DanceEditor: Towards Iterative Editable Music-driven Dance Generation with Open-Vocabulary Descriptions

Hengyuan Zhang · Zhe Li · Xingqun Qi · Mengze Li · Muyi Sun · Siye Wang · Man Zhang · Sirui Han


Abstract: Generating coherent and diverse human dances from music signals has gained tremendous progress in animating virtual avatars.

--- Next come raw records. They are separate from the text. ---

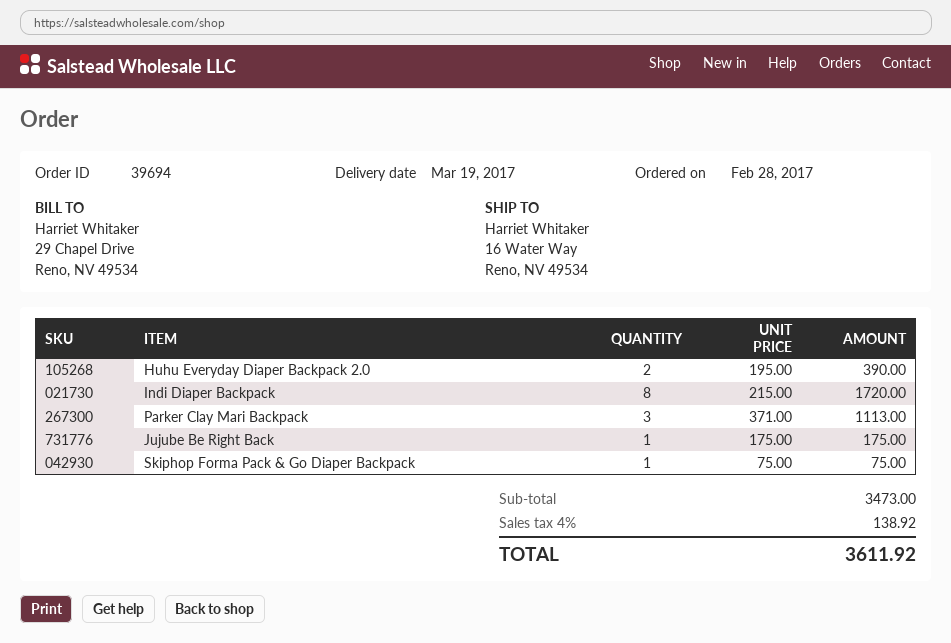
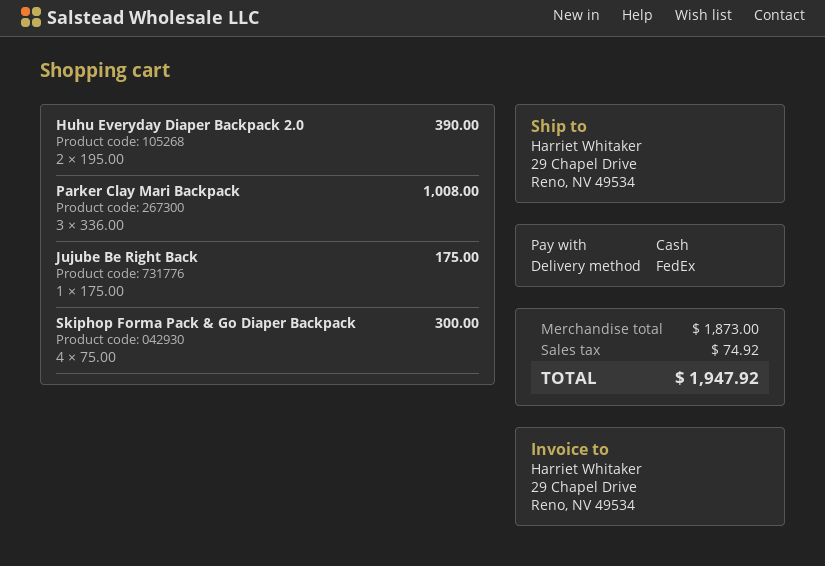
ship to: 16 Water Way, Reno, NV 49534 -> 29 Chapel Drive, Reno, NV 49534
Indi Diaper Backpack: 8 x 215.00 = 1720.00 -> none
Parker Clay Mari Backpack: 3 x 371.00 = 1113.00 -> 3 x 336.00 = 1008.00
Skiphop Forma Pack & Go Diaper Backpack: 1 x 75.00 = 75.00 -> 4 x 75.00 = 300.00
subtotal: 3473.00 -> 1873.00
tax: 138.92 -> 74.92
total: 3611.92 -> 1947.92

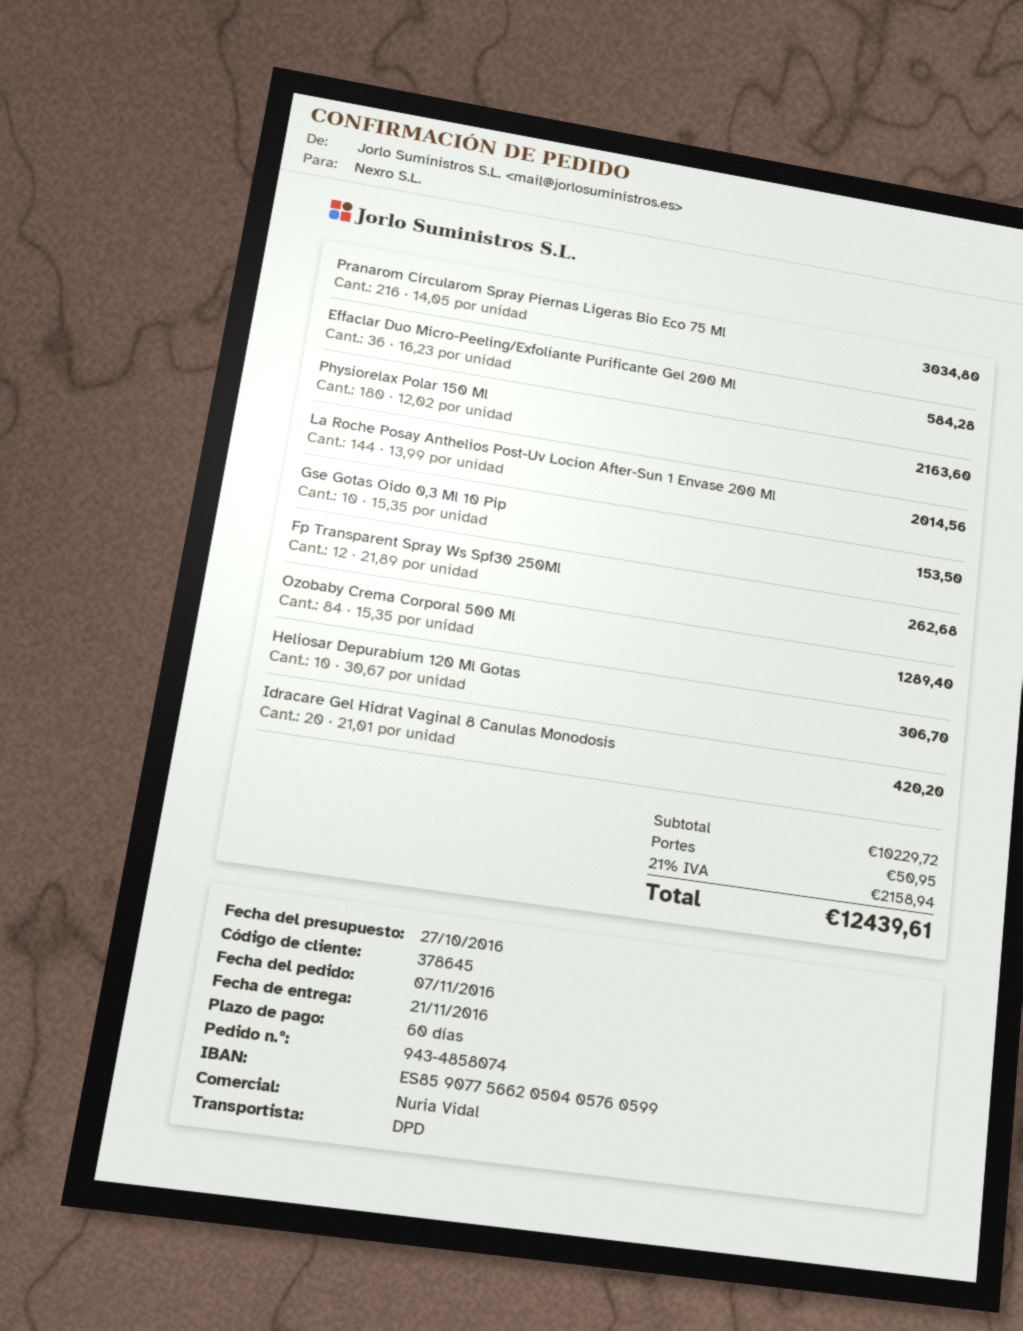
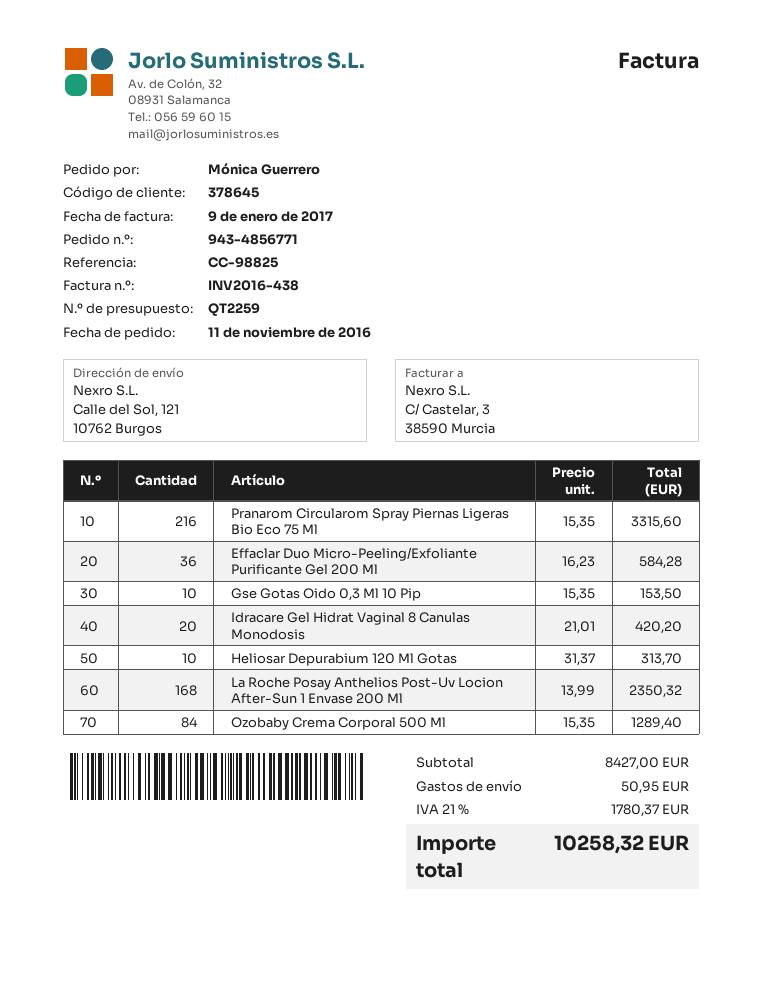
order number: 943-4858074 -> 943-4856771
order date: 2016-11-07 -> 2016-11-11
Pranarom Circularom Spray Piernas Ligeras Bio Eco 75 Ml: 216 x 14.05 = 3034.80 -> 216 x 15.35 = 3315.60
Physiorelax Polar 150 Ml: 180 x 12.02 = 2163.60 -> none
La Roche Posay Anthelios Post-Uv Locion After-Sun 1 Envase 200 Ml: 144 x 13.99 = 2014.56 -> 168 x 13.99 = 2350.32
Fp Transparent Spray Ws Spf30 250Ml: 12 x 21.89 = 262.68 -> none
Heliosar Depurabium 120 Ml Gotas: 10 x 30.67 = 306.70 -> 10 x 31.37 = 313.70
subtotal: 10229.72 -> 8427.00
tax: 21% = 2158.94 -> 21% = 1780.37
total: 12439.61 -> 10258.32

While existing methods enable dance synthesis directly, they overlook affording editable dance movements for users is more practical in real choreography scenes.Moreover, the lack of high-quality dance datasets incorporating iterative editing also limits addressing this challenge.To achieve this goal, we first construct $\textbf{DanceRemix}$, a large-scale multi-turn editable dance dataset comprising the prompt featuring over 12.6M dance frames and 42K pairs.In addition, we propose a novel framework for iterative and editable dance generation coherently aligned with given music signals, namely $\textbf{DanceEditor}$. Considering the dance motion should be both musical rhythmic and enable iterative editing by user descriptions, our framework is built upon a prediction-then-editing paradigm unifying multi-modal conditions.At the initial prediction stage, our framework improves the authority of generated results by directly modeling dance movements from tailored aligned music.Moreover, at the subsequent iterative editing stages, we incorporate text descriptions as conditioning information to draw the editable results through a specific-designed $\textbf{Cross-modality Edition Module (CEM)}$.Specifically, CEM adaptively integrates the initial prediction with music and text prompts as temporal motion cues to guide the synthesized sequences.Thereby the results display music harmonic while preserving fine-grained semantic alignment with text descriptions.Extensive experiments demonstrate that our method outperforms the state-of-the-art models on our newly collected DanceRemix dataset.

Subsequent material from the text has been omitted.